California Court of Appeals, First District, Third Division
Jun 27, 2007
No. A117599 (Cal. Ct. App. Jun. 27, 2007)

Opinion


LAVONNA H., Petitioner, v. THE SUPERIOR COURT OF CONTRA COSTA COUNTY, Respondent CONTRA COSTA COUNTY CHILDREN AND FAMILY SERVICES BUREAU, Real Party in Interest. A117599 California Court of Appeal, First District, Third Division June 27, 2007

NOT TO BE PUBLISHED

Contra Costa County Super. Ct. No. J05-00706

Pollak, J.

Lavonna H., the mother of three-year-old DeMarcus M., seeks writ review of an order terminating reunification services and setting a permanency planning hearing pursuant to Welfare and Institutions Code section 366.26. She contends that the record does not support the trial court’s finding that reasonable reunification services had been provided. Specifically, Lavonna argues that she was not referred in a timely manner to an appropriate mental health provider to complete a court-ordered psychological assessment. We conclude that there is ample evidence to support the court’s implied finding that reasonable services were provided and, accordingly, deny the petition on the merits.
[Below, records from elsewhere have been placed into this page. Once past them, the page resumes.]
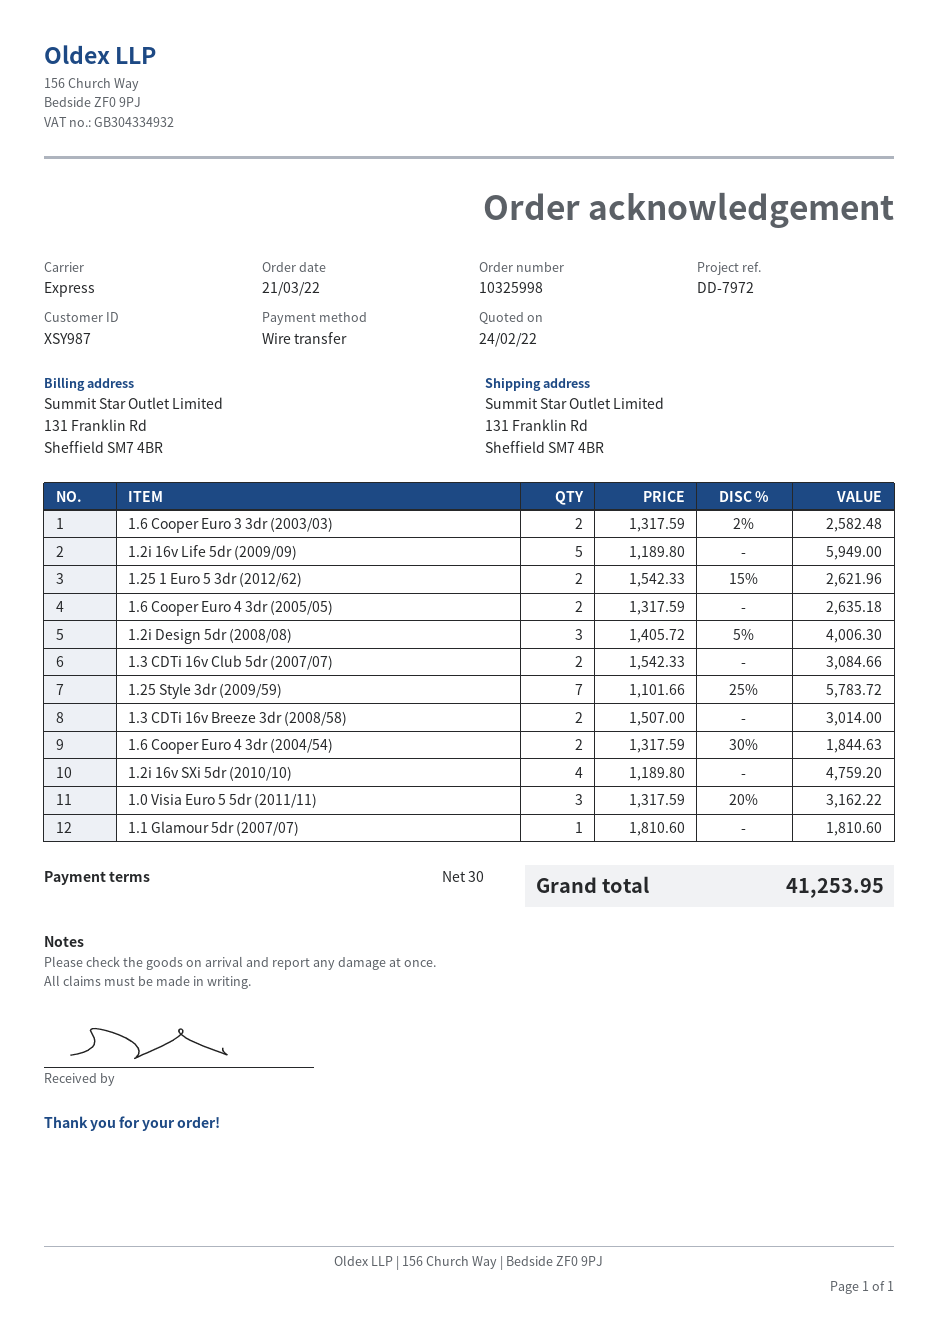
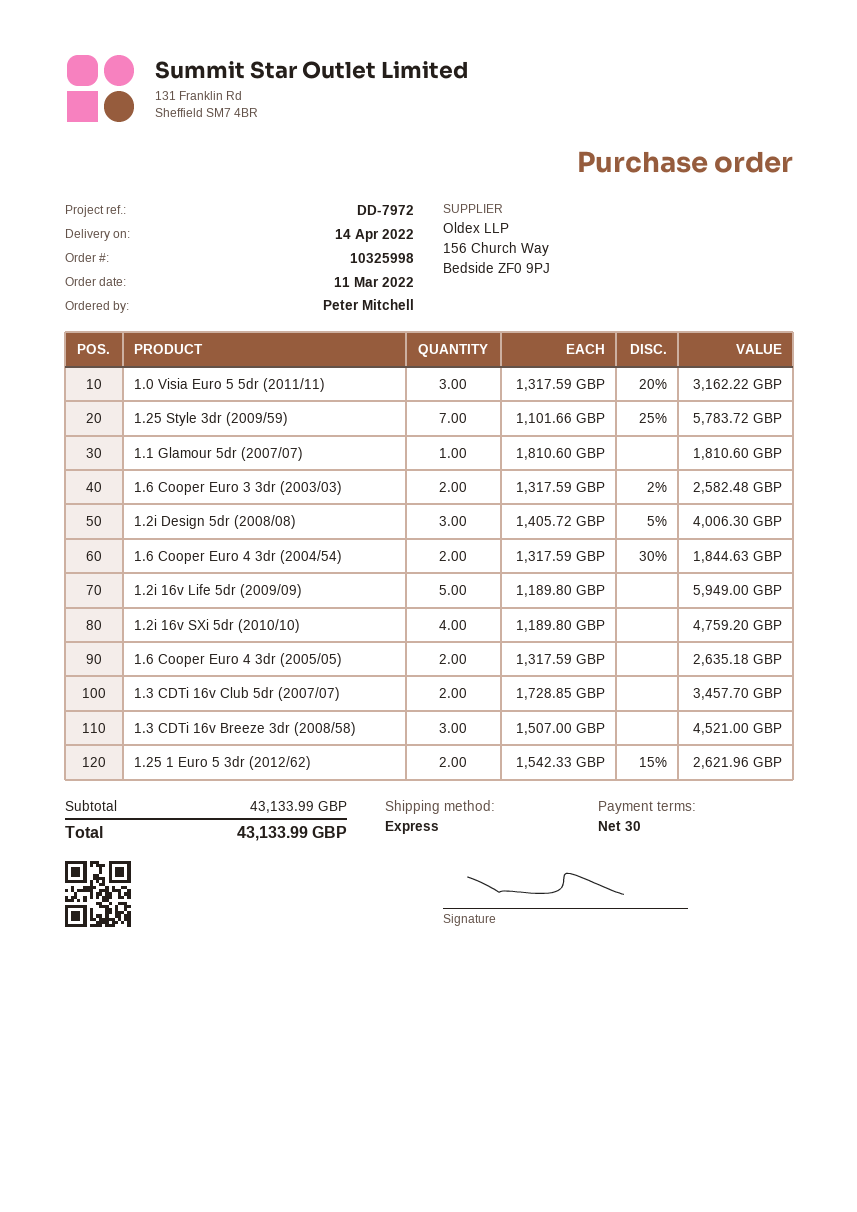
order date: 2022-03-21 -> 2022-03-11
1.3 CDTi 16v Club 5dr (2007/07): 2 x 1542.33 = 3084.66 -> 2 x 1728.85 = 3457.70
1.3 CDTi 16v Breeze 3dr (2008/58): 2 x 1507.00 = 3014.00 -> 3 x 1507.00 = 4521.00
total: 41253.95 -> 43133.99

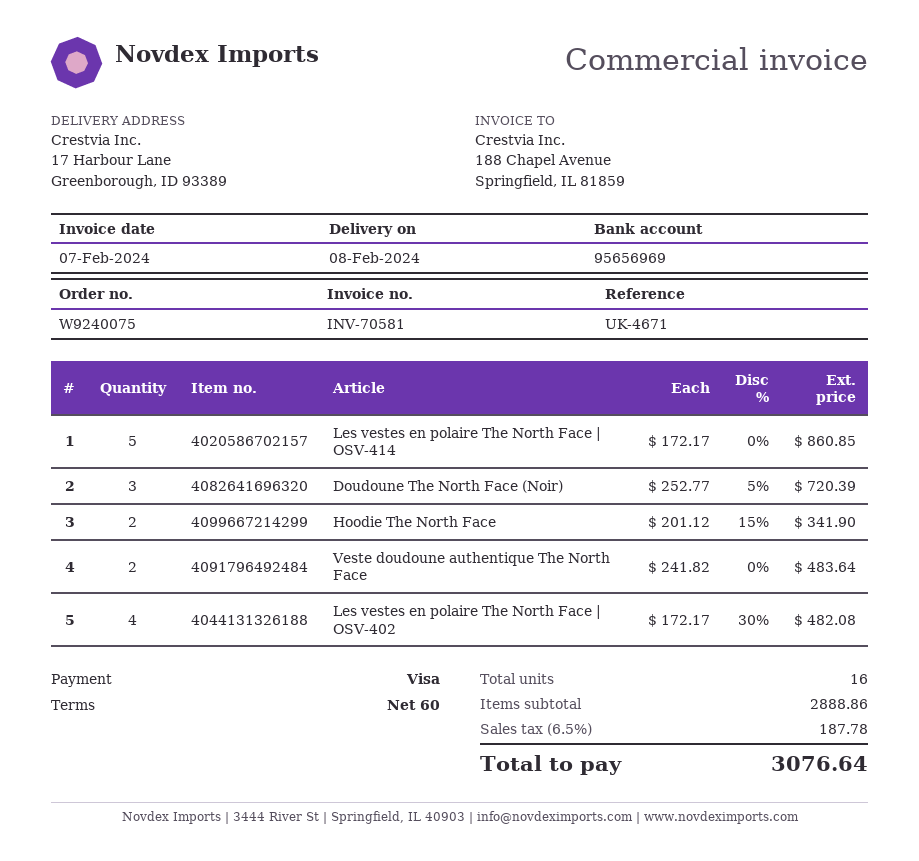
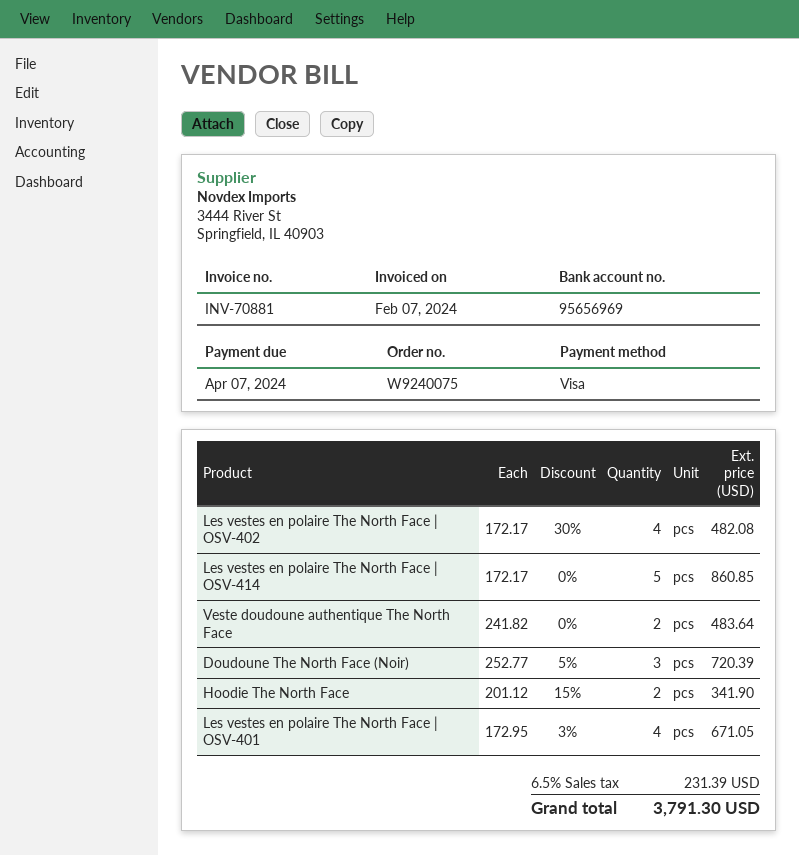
invoice number: INV-70581 -> INV-70881
Les vestes en polaire The North Face | OSV-401: none -> 4 x 172.95 - 3% = 671.05
tax: 6.5% = 187.78 -> 6.5% = 231.39
total: 3076.64 -> 3791.30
The trial court made the order in question at the conclusion of a contested 18-month permanency review hearing. Welfare and Institutions Code section 366.22, subdivision (a), applicable at the 18-month review hearing, provides in relevant part: “The court shall order the return of the child to the physical custody of his or her parent or guardian unless the court finds, by a preponderance of the evidence, that the return of the child to his or her parent or guardian would create a substantial risk of detriment to the safety, protection, or physical or emotional well-being of the child. The social worker shall have the burden of establishing that detriment. . . . The failure of the parent or legal guardian to participate regularly and make substantive progress in court-ordered treatment programs shall be prima facie evidence that return would be detrimental.” The trial court is also required to “determine whether reasonable services have been offered or provided to the parent or legal guardian.” (Ibid.) We review the trial court’s order to determine if it is supported by substantial evidence. (In re Shaundra L. (1995) 33 Cal.App.4th 303, 316.)
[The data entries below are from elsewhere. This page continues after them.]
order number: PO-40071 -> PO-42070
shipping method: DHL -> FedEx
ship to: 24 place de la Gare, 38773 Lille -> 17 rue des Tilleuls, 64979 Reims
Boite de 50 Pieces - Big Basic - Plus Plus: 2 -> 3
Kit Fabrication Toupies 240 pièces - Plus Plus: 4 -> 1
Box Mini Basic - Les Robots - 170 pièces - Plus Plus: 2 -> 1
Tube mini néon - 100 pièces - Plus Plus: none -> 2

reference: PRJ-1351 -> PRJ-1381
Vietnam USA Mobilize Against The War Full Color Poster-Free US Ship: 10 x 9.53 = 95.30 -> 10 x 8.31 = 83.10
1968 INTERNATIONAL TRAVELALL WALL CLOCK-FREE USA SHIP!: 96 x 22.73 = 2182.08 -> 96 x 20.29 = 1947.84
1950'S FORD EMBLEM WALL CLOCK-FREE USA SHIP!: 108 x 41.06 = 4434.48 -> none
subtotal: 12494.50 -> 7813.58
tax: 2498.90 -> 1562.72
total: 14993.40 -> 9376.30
DeMarcus was initially removed from his mother’s care in April 2005, based on allegations that she struck DeMarcus, causing injuries, and that she and DeMarcus’s father have a history of domestic violence. Shortly thereafter Lavonna stipulated to jurisdiction. Under the case plan adopted by the court, Lavonna was to submit to drug testing, attend therapy and parenting classes, complete a domestic violence prevention program, and undergo psychiatric/psychological evaluations.

At the six-month review hearing in December 2005, the social worker reported that Lavonna had “started taking parenting classes, domestic violence classes, counseling, and [was] drug testing.” Lavonna also completed a psychiatric evaluation in November 2005. The court found that reasonable services had been provided and continued reunification services for an additional six months. At the 12-month review hearing in June 2006, the social worker again recommended that the court continue services for an additional six months. The social worker reported that she had “[r]eferred mother to services needed for her case plan: parenting classes, domestic violence classes, individual counseling, psychiatric evaluation providers, substance abuse testing, substance abuse treatment program.” The report explains that while mother had been working hard to complete her case plan goal, she had been terminated from counseling in May 2006 due to excessive absences. Again the court found that reasonable reunification services had been provided and extended the provision of services for six more months. Lavonna did not file an appeal or otherwise challenge either of the trial court’s prior findings that reasonable services had been provided.

In September 2006, the social worker submitted a report in advance of the 18-month review hearing recommending that services be terminated and a permanency planning hearing scheduled. The social worker explained that Lavonna “ha[d] not been participating in services adequately since approximately June 2006 . . . .” The report indicates that Lavonna did not resume counseling after her sessions were terminated in May, she was discharged from her drug treatment program in August due to poor attendance, and she had failed to drug test reliably throughout the summer. The report acknowledges that Lavonna had agreed to undergo a psychological evaluation as part of her case plan but that the bureau “had difficulty locating a provider in Alameda County.” Appointments for a complete six-visit assessment, however, were scheduled to begin September 26.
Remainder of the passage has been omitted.